Spiders are the freakiest creatures on the planet. That's an indisputable fact. Still, director Frank Marshall managed to strike a perfect blend between corny comedy and eight-legged terror in Arachnophobia. Starring Jeff Daniels and John Goodman, this 1990 hit focused on a small-town doctor (Daniels) who's trying to stop a legion of deadly spiders by killing their uber-aggressive queen. Of course, it doesn't help matters that our hero is deathly afraid of arachnids. The film feels like a 1950s monster movie, and watching Goodman's overly confident exterminator was a load of laughs. Now, according to Deadline, James Wan (Saw, The Conjuring) is teaming up with Amblin Entertainment to weave an Arachnophobia remake. Instead of directing, Wan is going to produce, and the search is currently on for a screenwriter to craft a creepy-crawly screenplay. With Wan involved, you've got to wonder if this modern version will be a tad scarier than Frank Marshall's film. And while we're totally fine with a little more spider gore, we hope the remake retains some of the humor and light-hearted charm of the original.

Dirty Rotten Scoundrels

When most people think of Frank Oz, they remember his classic puppet characters, a la Yoda and Miss Piggy. But in addition to teaching Luke Skywalker the ways of the Force, Oz has directed quite a few films, including The Dark Crystal and What About Bob? And in 1988, Oz was the guy behind Dirty Rotten Scoundrels, the con man comedy starring Michael Caine and Steve Martin.

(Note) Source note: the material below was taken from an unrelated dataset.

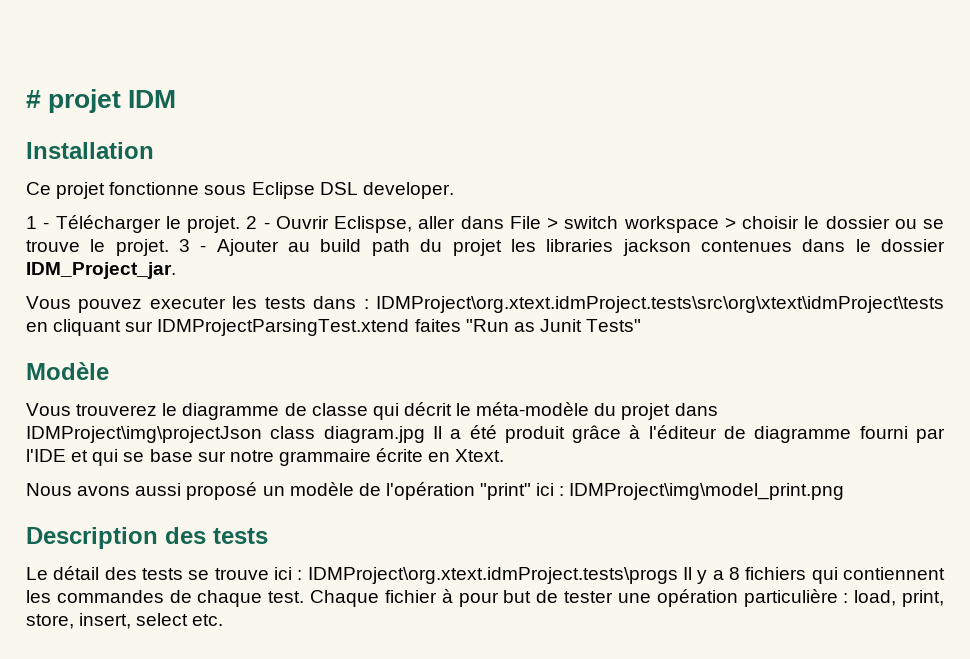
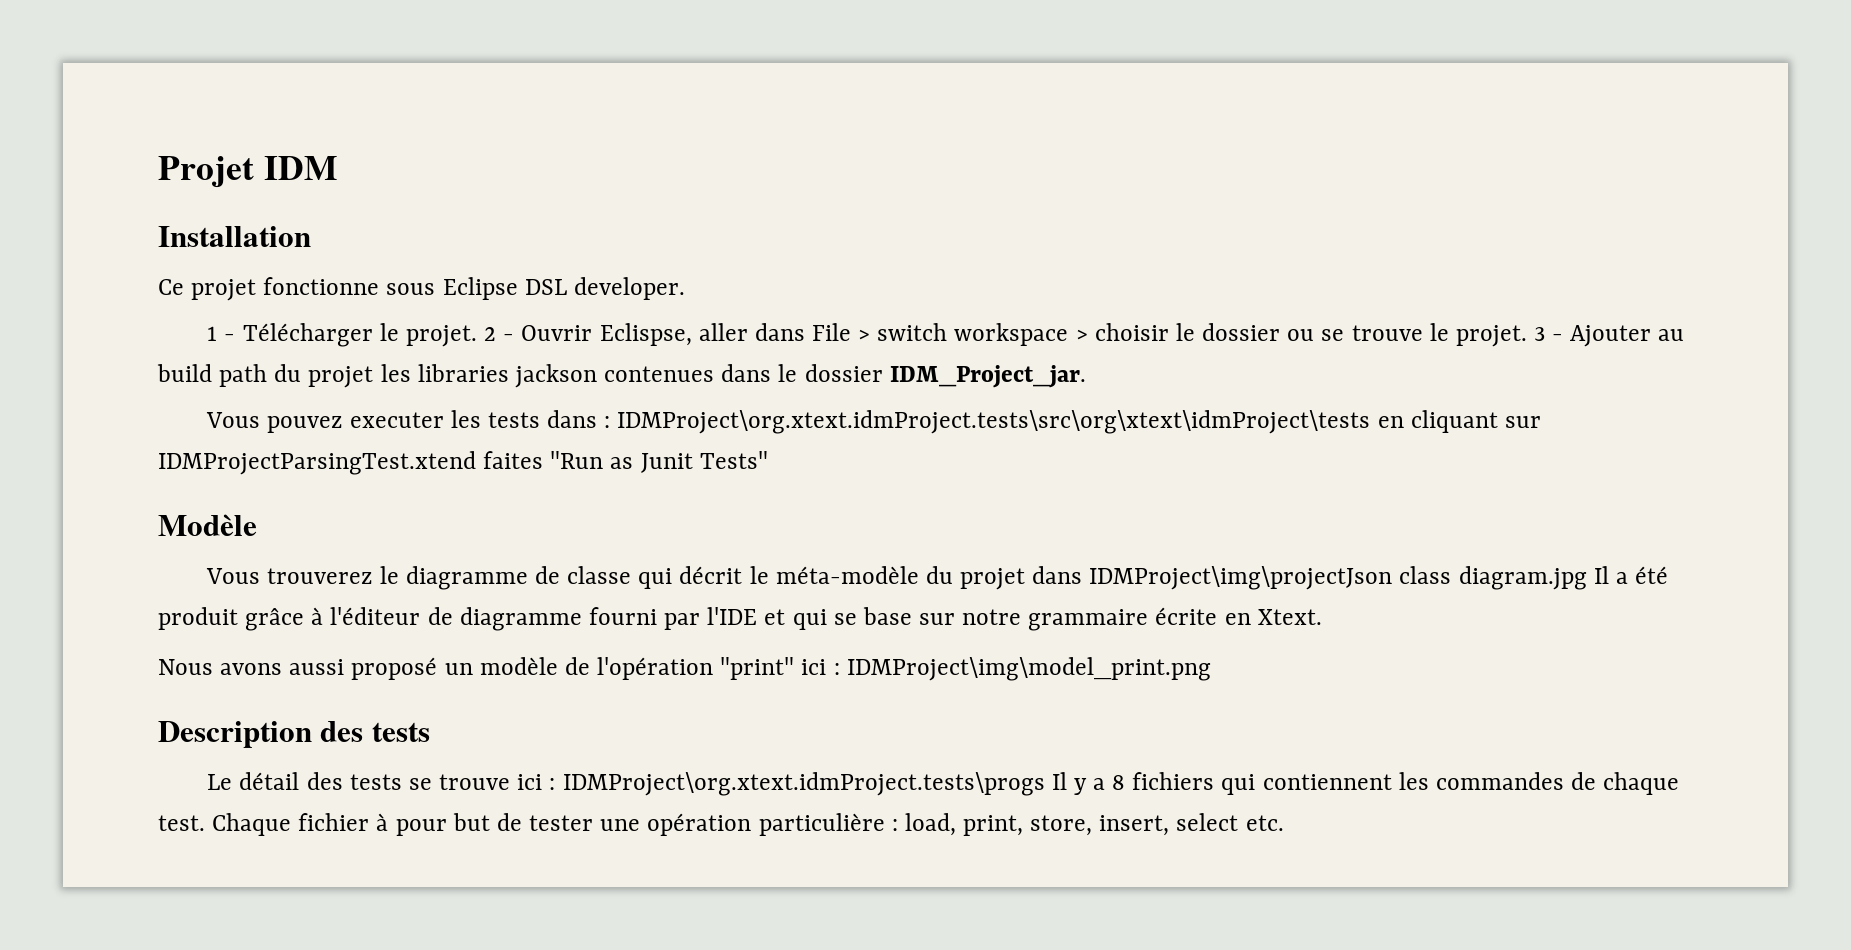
- # projet IDM
+ Projet IDM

The film follows two confidence men—one suave and sophisticated (Caine), the other loud-mouthed and arrogant (Martin)—who've made a rather despicable wager. The two are trying to fleece an heiress out of $50,000, and whoever loses the bet has to skip town. But while the film was a success, the story was hardly original. As it turns out, Dirty Rotten Scoundrels was a remake of a 1964 film called Bedtime Story, a film starring the inimitable Marlon Brando.

Of course, one good remake deserves another. MGM is currently updating the '88 version with female leads. Originally titled Nasty Women (a reference to Donald Trump's jibe against Hillary Clinton), this new film will be called, appropriately, The Hustle. Anne Hathaway and Rebel Wilson are set to play the two scammers, with Hathaway starring as Caine's suave crook and Wilson as Martin's crass con artist. As for the mark, Alex Sharp will play a young tech billionaire who gets caught between the female flim flam artists.

The Hustle will be directed by Chris Addison, and this is the first time he's helmed a feature film. However, Addison has had a bit of work in television, directing episodes of Veep and The Thick of It. And if you're a BBC fan, then you might've seen Addison on Doctor Who, where he appeared during Peter Capaldi's run as an AI program named Seb. As for the release date, Addison's first movie will hit theaters on May 10, 2019, and we're pretty sure Hathaway and Wilson will charm critics and audiences alike, although don't expect things to get too raunchy as this remake will be rated PG-13.

Little Shop of Horrors

There are certain stories that Hollywood just can't seem to get enough of. For example, there are four different versions of A Star Is Born. There's the Jimmy Stewart rom-com The Shop around the Corner, which inspired both In the Good Old Summertime and You've Got Mail. And then, of course, there's Little Shop of Horrors. The original 1960 film was directed Roger Corman, featured a brief appearance by a masochistic Jack Nicholson, and inspired an off-Broadway musical by Howard Ashman. In turn, Ashman's play gave birth to the 1986 comedy directed by Frank Oz.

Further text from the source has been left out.